BEGIN Given records

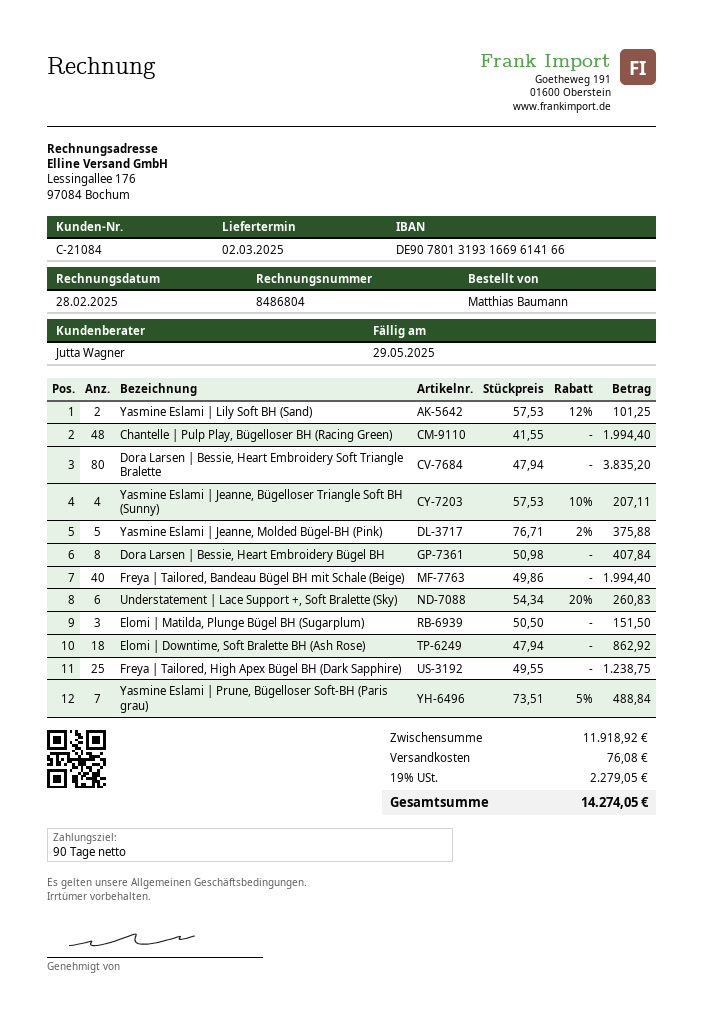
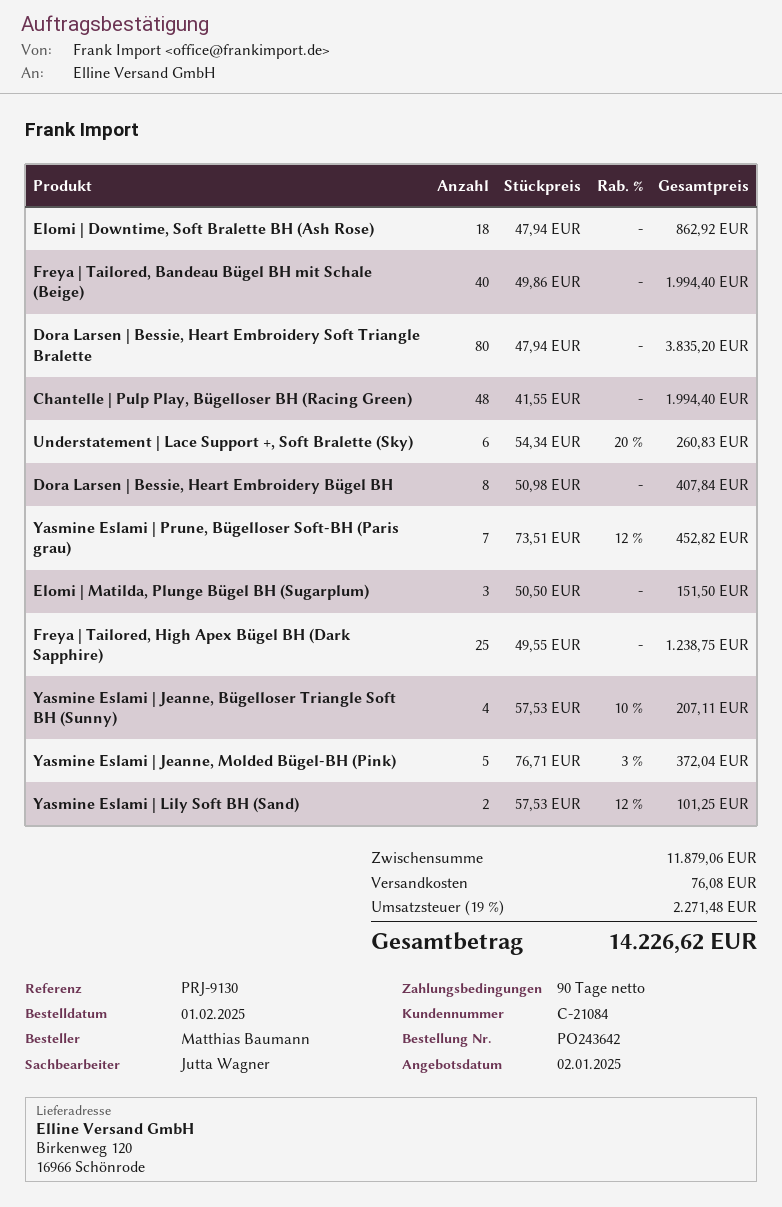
Yasmine Eslami | Jeanne, Molded Bügel-BH (Pink): 5 x 76.71 - 2% = 375.88 -> 5 x 76.71 - 3% = 372.04
Yasmine Eslami | Prune, Bügelloser Soft-BH (Paris grau): 7 x 73.51 - 5% = 488.84 -> 7 x 73.51 - 12% = 452.82
subtotal: 11918.92 -> 11879.06
tax: 19% = 2279.05 -> 19% = 2271.48
total: 14274.05 -> 14226.62

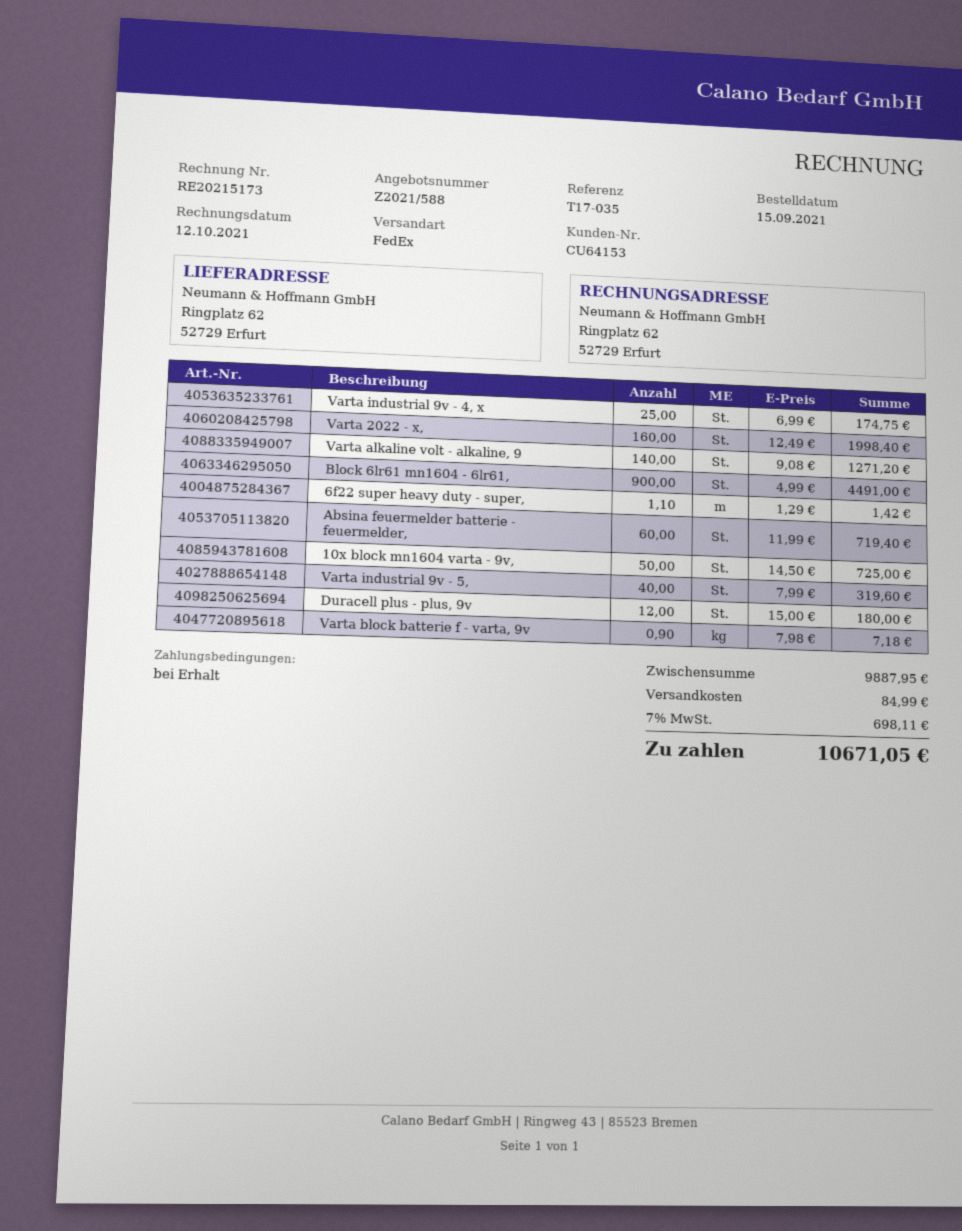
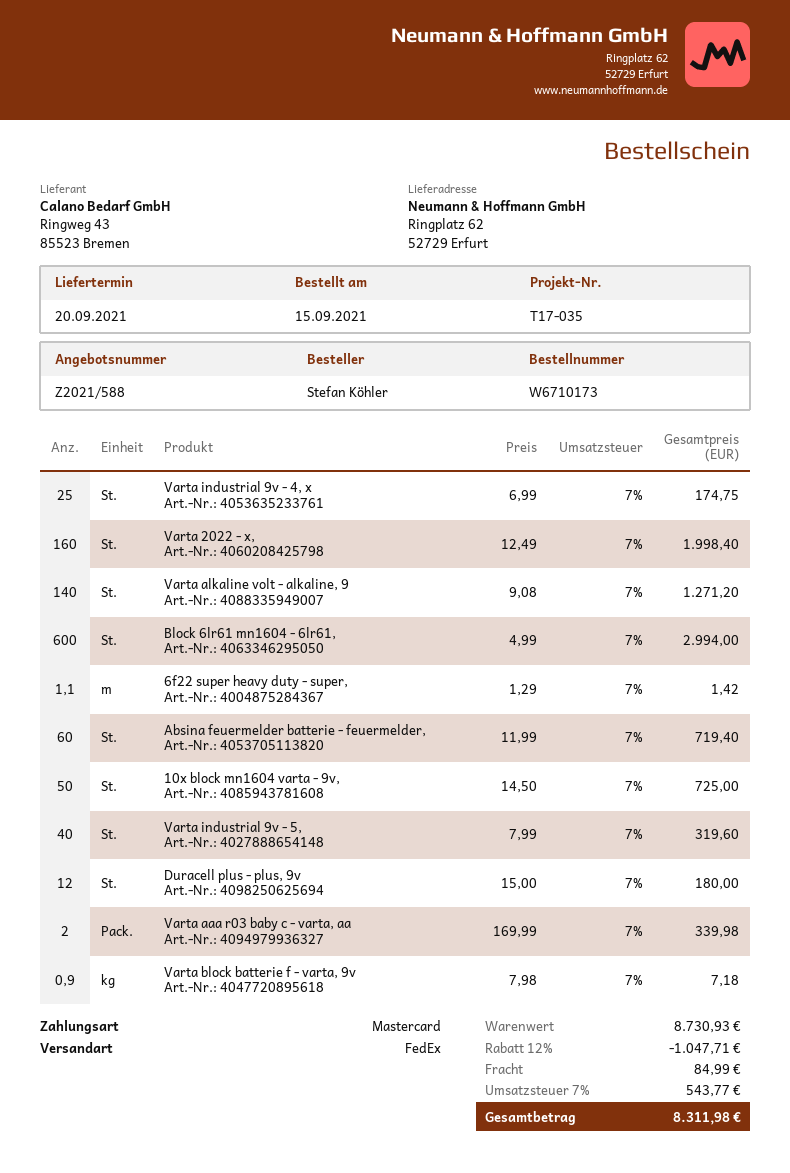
Block 6lr61 mn1604 - 6lr61,: 900 x 4.99 = 4491.00 -> 600 x 4.99 = 2994.00
Varta aaa r03 baby c - varta, aa: none -> 2 x 169.99 = 339.98
subtotal: 9887.95 -> 8730.93
discount: none -> 12% = 1047.71
tax: 7% = 698.11 -> 7% = 543.77
total: 10671.05 -> 8311.98

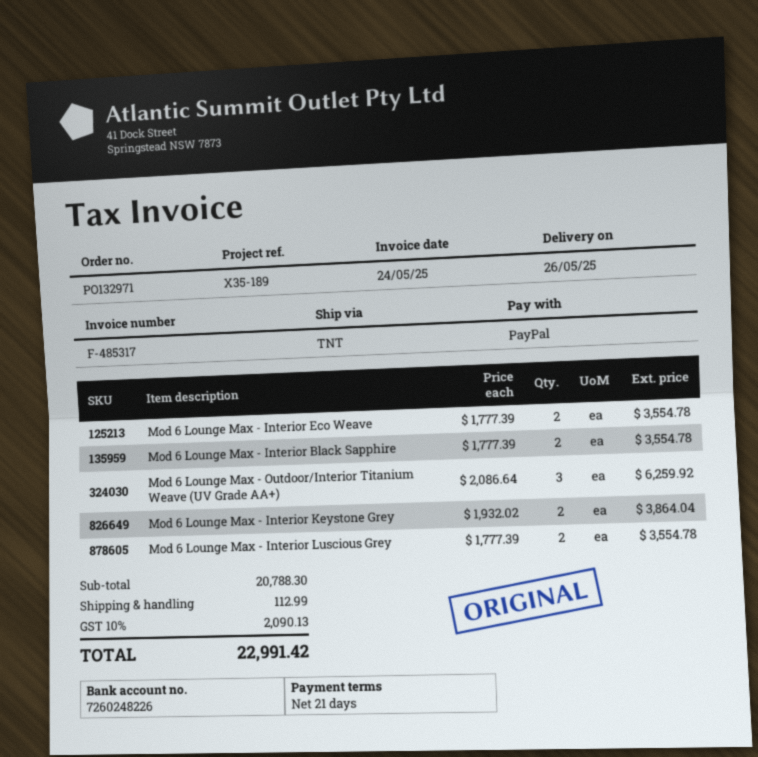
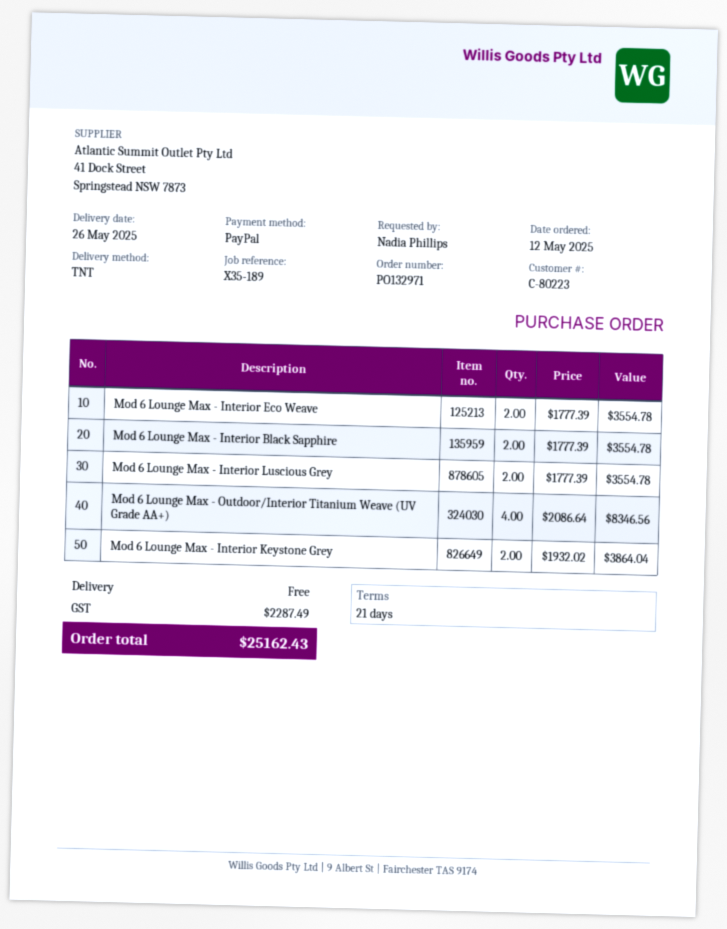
Mod 6 Lounge Max - Outdoor/Interior Titanium Weave (UV Grade AA+): 3 x 2086.64 = 6259.92 -> 4 x 2086.64 = 8346.56
shipping: 112.99 -> 0.00
tax: 2090.13 -> 2287.49
total: 22991.42 -> 25162.43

END Given records

Directions: An exact copy of the listing above is to be set down, with no pictures in it.

Your solution:
Yasmine Eslami | Jeanne, Molded Bügel-BH (Pink): 5 x 76.71 - 2% = 375.88 -> 5 x 76.71 - 3% = 372.04
Yasmine Eslami | Prune, Bügelloser Soft-BH (Paris grau): 7 x 73.51 - 5% = 488.84 -> 7 x 73.51 - 12% = 452.82
subtotal: 11918.92 -> 11879.06
tax: 19% = 2279.05 -> 19% = 2271.48
total: 14274.05 -> 14226.62

Block 6lr61 mn1604 - 6lr61,: 900 x 4.99 = 4491.00 -> 600 x 4.99 = 2994.00
Varta aaa r03 baby c - varta, aa: none -> 2 x 169.99 = 339.98
subtotal: 9887.95 -> 8730.93
discount: none -> 12% = 1047.71
tax: 7% = 698.11 -> 7% = 543.77
total: 10671.05 -> 8311.98

Mod 6 Lounge Max - Outdoor/Interior Titanium Weave (UV Grade AA+): 3 x 2086.64 = 6259.92 -> 4 x 2086.64 = 8346.56
shipping: 112.99 -> 0.00
tax: 2090.13 -> 2287.49
total: 22991.42 -> 25162.43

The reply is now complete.